--- Records Enclosed Below ---

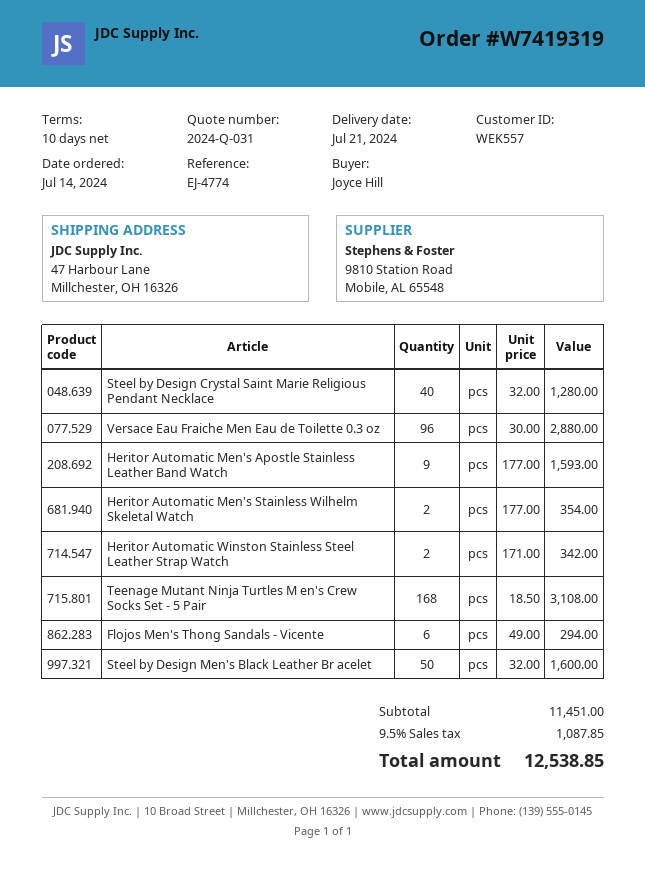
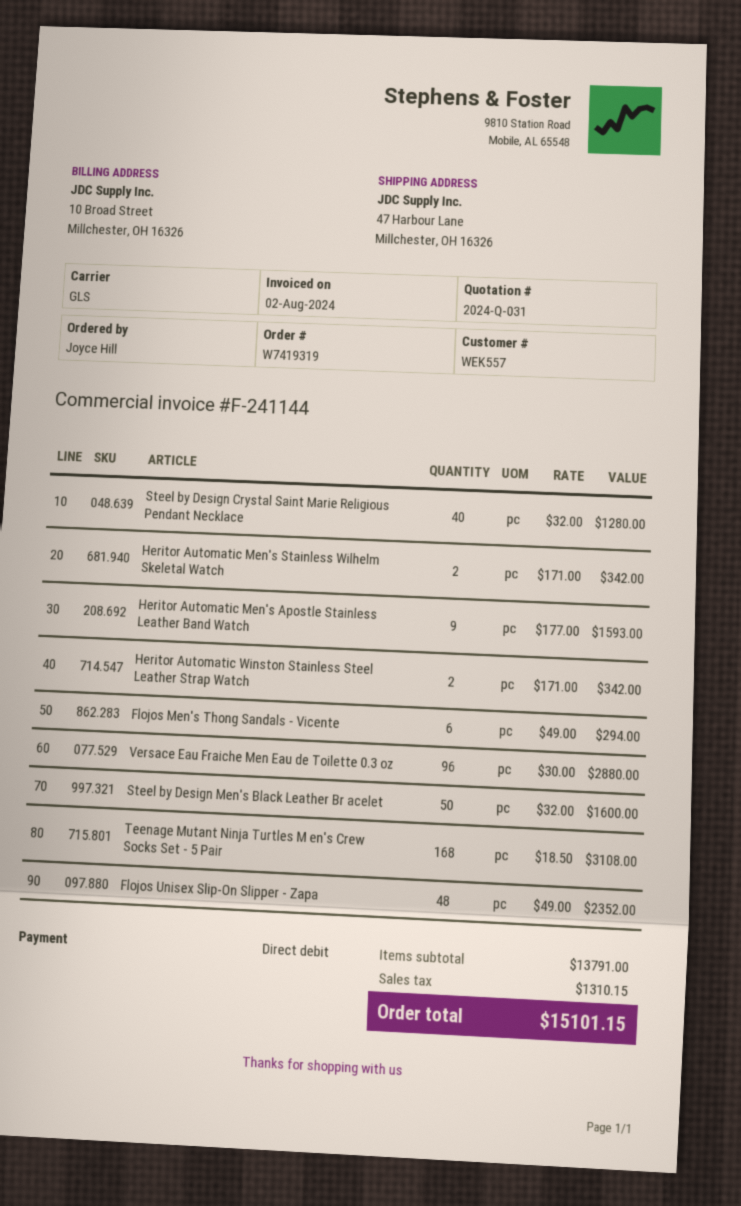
Heritor Automatic Men's Stainless Wilhelm Skeletal Watch: 2 x 177.00 = 354.00 -> 2 x 171.00 = 342.00
Flojos Unisex Slip-On Slipper - Zapa: none -> 48 x 49.00 = 2352.00
subtotal: 11451.00 -> 13791.00
tax: 1087.85 -> 1310.15
total: 12538.85 -> 15101.15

--- End of Enclosed Records ---

# [Task objective]
Copy out the entries exactly. No pictures.

# [Written answer]
Heritor Automatic Men's Stainless Wilhelm Skeletal Watch: 2 x 177.00 = 354.00 -> 2 x 171.00 = 342.00
Flojos Unisex Slip-On Slipper - Zapa: none -> 48 x 49.00 = 2352.00
subtotal: 11451.00 -> 13791.00
tax: 1087.85 -> 1310.15
total: 12538.85 -> 15101.15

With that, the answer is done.